Australian Municipal, Administrative, Clerical and Services Union v Brimbank City Council  FWC 5 (2 January 2013)
In a classic case of good intentions gone wrong, the Fair Work Commission (FWC) has allowed some employees to have a nine day fortnight despite this being rejected by their employer during enterprise bargaining. FWC ruled that the flexibility clause in the agreement was itself flexible enough to allow the employees a nine day fortnight.
During the negotiations for the EA, the employer had repeatedly refused a union claim for a nine day fortnight, arguing instead that the 19 day month set-up, which delivered rostered days off, was a reasonable compromise.
Additionally, the employer accepted a more generic, employee friendly flexibility clause. Crucially however, that clause restricts the employer’s ability to refuse a request for flexibility on certain grounds. Using that, and the disputes settling procedure, the employees took the matter to FWC.

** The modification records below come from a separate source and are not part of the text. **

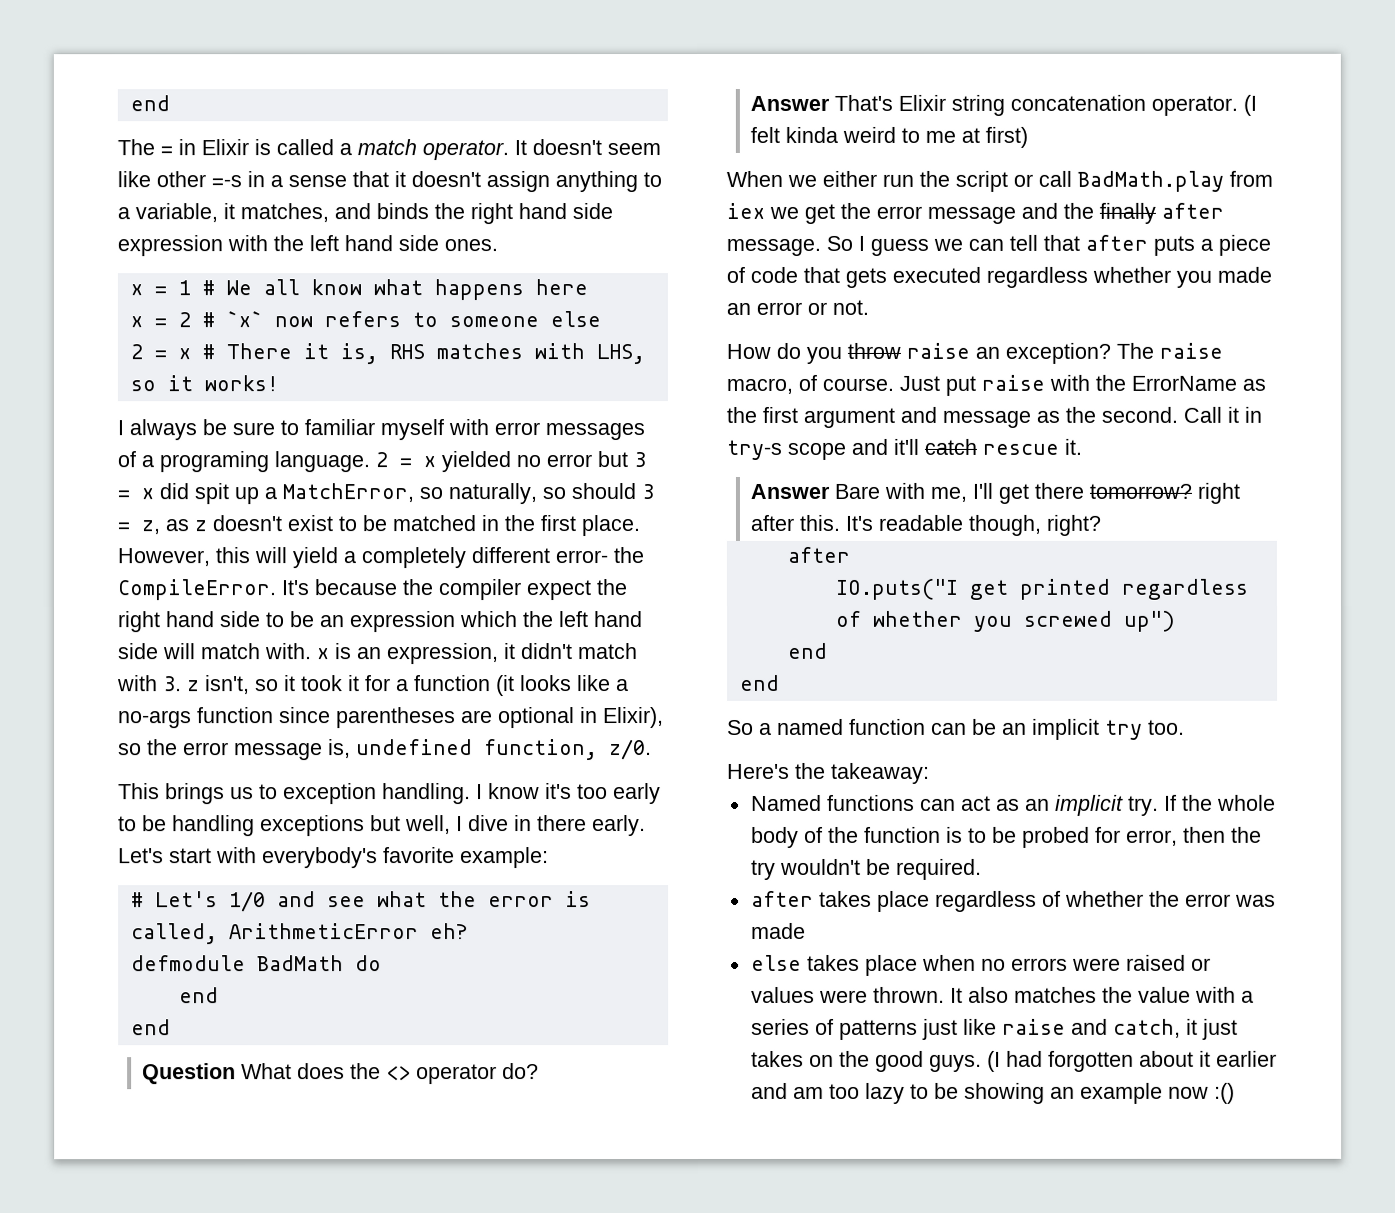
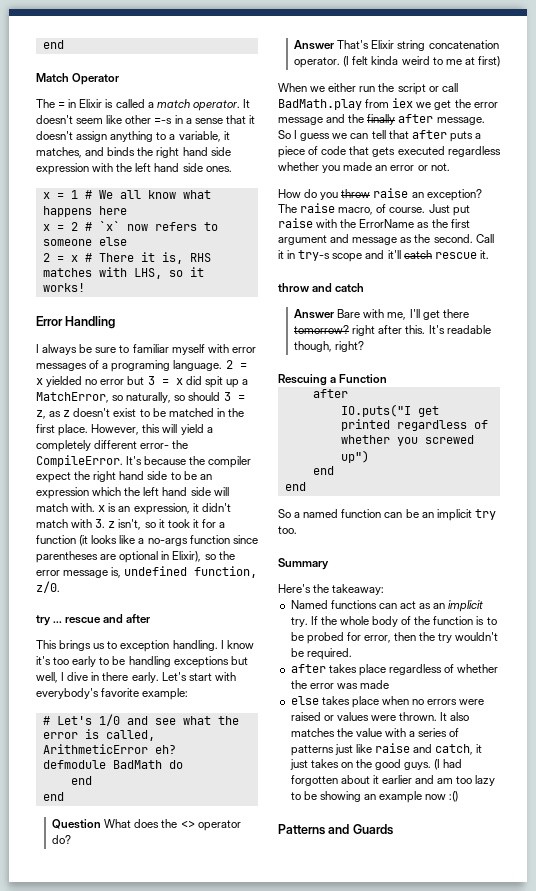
[129,95,170,112] end -> [42,40,64,49] [36,73,120,85] end // Match Operator
(279, 383) none -> [36,316,116,329] // Error Handling
(652, 750) none -> [36,614,151,626] // try ... rescue and after
(1082, 446) none -> [278,283,365,292] // throw and catch
(1102, 525) none -> [278,374,388,386] // Rescuing a Function
(1185, 727) none -> [278,558,329,570] // Summary
(1235, 1093) none -> [278,824,393,835] // Patterns and Guards

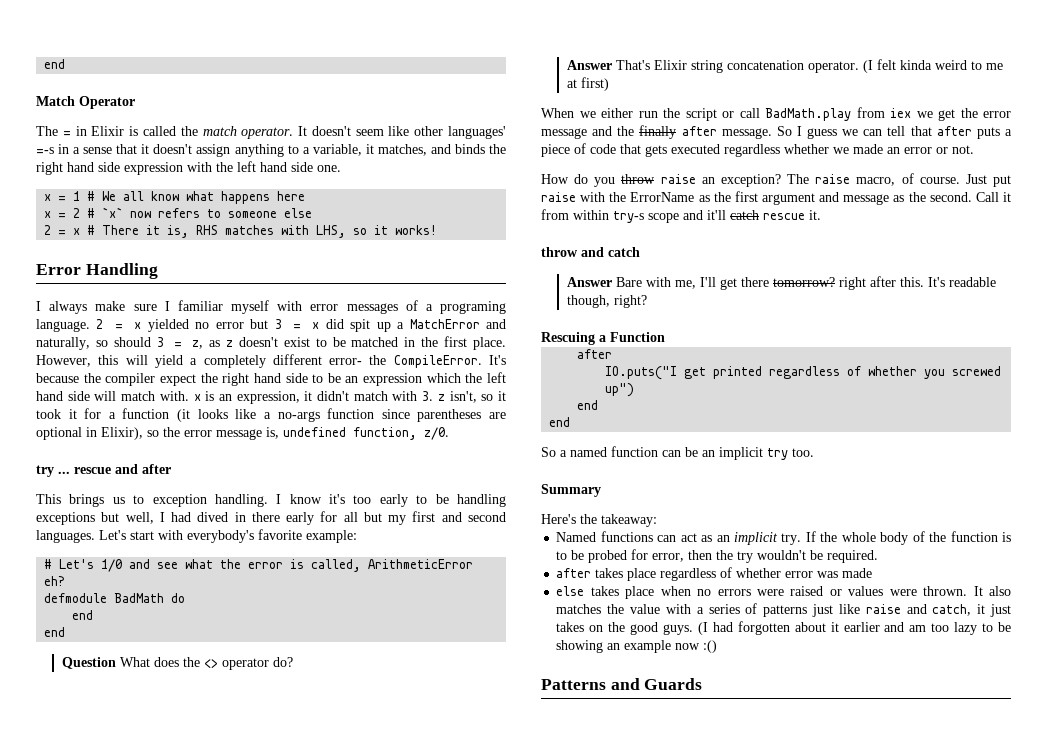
[147,102,154,108] a -> [180,126,198,136] the
(152, 119) none -> [447,126,506,139] languages'
[205,166,232,172] ones. -> [317,165,341,172] one.
[79,344,130,353] be sure to -> [95,301,170,311] make sure I
[36,392,124,403] MatchError, so -> [409,319,506,329] MatchError and
[67,672,159,683] dive in there early. -> [171,511,506,525] [36,530,95,543] had dived in there early for all but my first and second languages.
[322,165,341,173] you -> [833,147,849,154] we
[287,250,296,259] in -> [541,209,609,220] from within
[290,680,307,689] the -> (782, 573) none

Despite being told the claim was already settled in the EA negotiations, FWC rejected the employer’s position by deciding the flexibility clause could be the vehicle to use to give the employees what they were unable to achieve at negotiations.
The lessons to be learnt from this are these: employers should not put a flexibility clause in an EA which includes a provision that the employer can only refuse the employee’s request on reasonable business grounds, but rather leave the whole issue as permitting requests, but going no further. Secondly, the clause should include a provision that explicitly excludes from the flexibility clause any issue that has been the subject of negotiations during the making of the agreement, and settled as part of those negotiations. Finally, disputes settling procedures clauses should be written carefully to exclude these type of provisions from arbitral powers of FWC or any other third party.